It would also be possible to add a promise, for example settled:

router.service(ElizaService, {
  async *introduce(req: IntroduceRequest, ctx: HandlerContext) {
    const controller = new AbortController();
    void ctx.settled.then(() => controller.abort(), (reason) => controller.abort(reason));
    longRunning(controller.signal);
    yield { sentence: `Hi ${req.name}, I'm eliza` };
  },
});

But IMO it's most readable to let users use try...finally with their own AbortController:

router.service(ElizaService, {
  async *introduce(req: IntroduceRequest, ctx: HandlerContext) {
    const done = new AbortController();
    try {
      const cancelledOrHandlerDone = AbortSignal.any([ctx.signal, done.signal]);
      longRunning(cancelledOrHandlerDone);
      yield { sentence: `Hi ${req.name}, I'm eliza` };
    } finally {
      done.abort();
    }
  },
});

@srikrsna-buf, what do you think?

timostamm avatar Sep 16 '24 09:09 timostamm

I like the third option, changing the signal to only abort on an error and letting the user deal with completion looks readable to me too.

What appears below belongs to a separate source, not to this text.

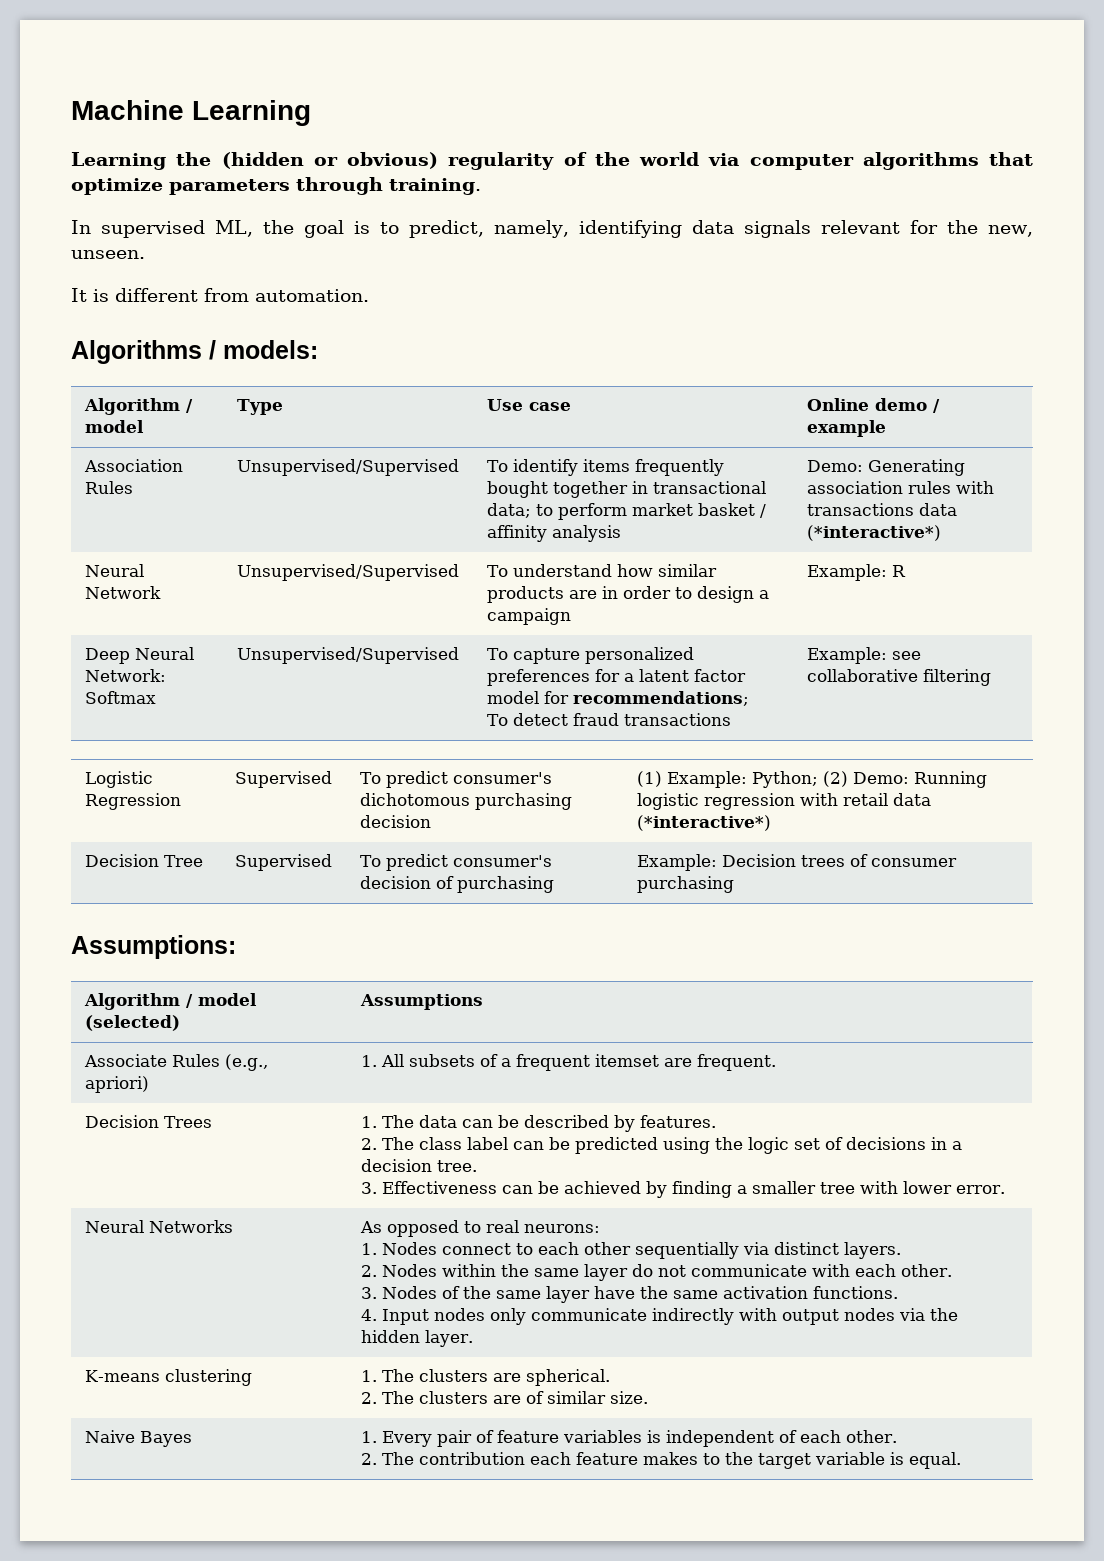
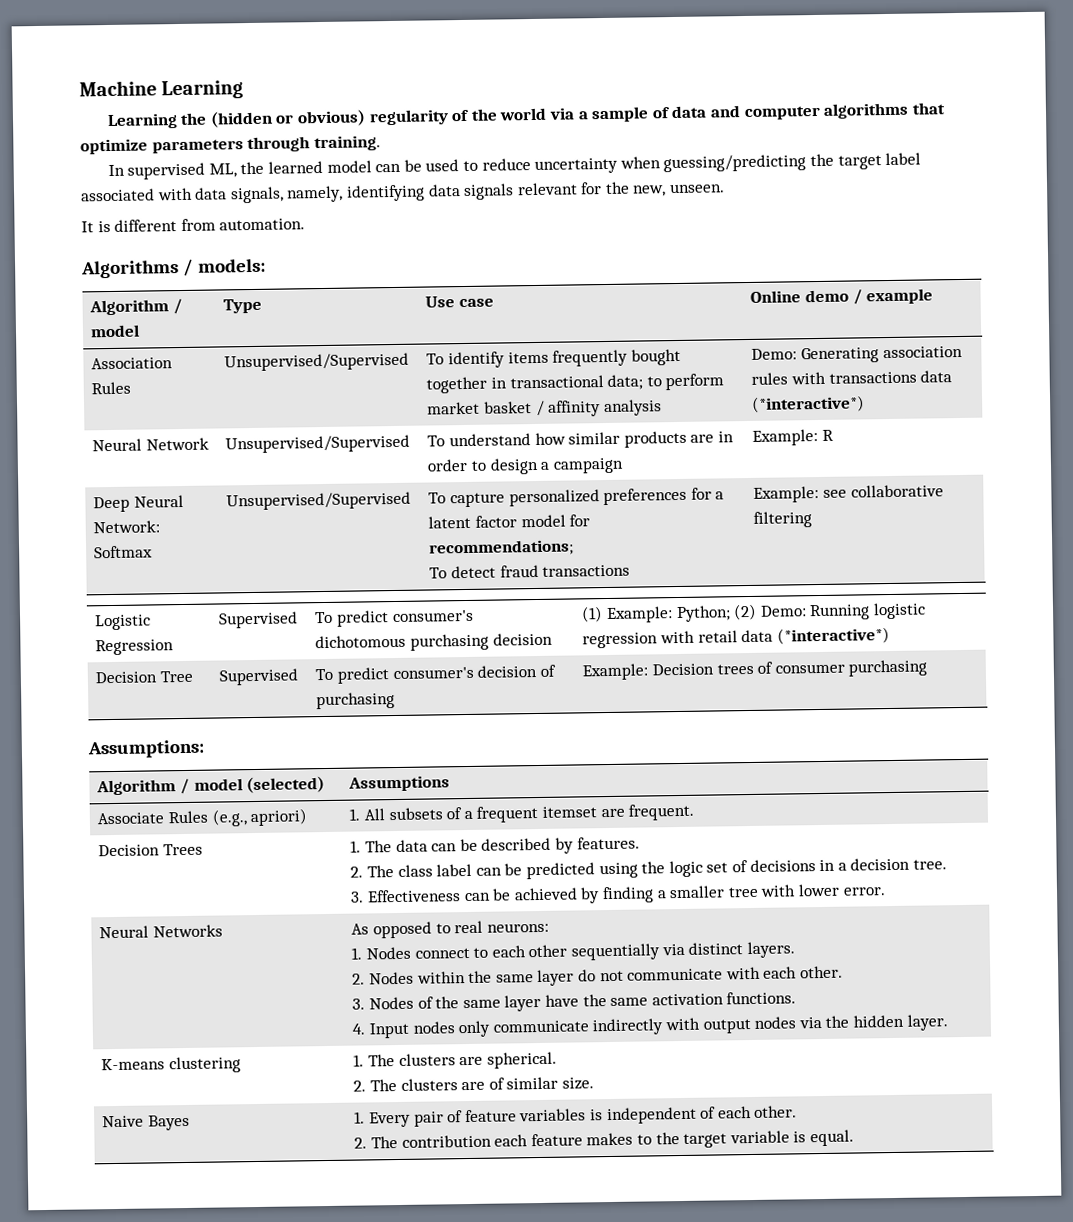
(740, 159) none -> [577,105,741,123] a sample of data and
[304,220,485,238] goal is to predict, -> [268,152,922,174] [80,186,284,204] learned model can be used to reduce uncertainty when guessing/predicting the target label associated with data signals,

srikrsna-buf avatar Sep 16 '24 09:09 srikrsna-buf

Re-visiting this for https://github.com/connectrpc/connect-es/issues/1253:

My concern is that without a mechanism for detecting doneness in all cases, resource cleanup will be very hard for developers, and they'd have to make their own try/catch wrappers...

A valid concern. @lourd, you originally wrote:

As it stands now you have to remember to remove every abort listener you may have added to avoid accidental downstream aborting, which is really tedious.

Can you clarify in which situation you wouldn't want to abort a downstream operation if the RPC is complete?

timostamm avatar Oct 17 '24 12:10 timostamm

My use case is that the RPC starts up a heavy weight long-running process on the machine. While the process is starting, if the request is aborted, the process should be killed. But once the process has started and the response is sent, it should not be aborted when the RPC completes.

FWIW it was easy enough to implement that behavior, unsubscribing my abort listener before returning, once I understood that ctx.signal will always be aborted.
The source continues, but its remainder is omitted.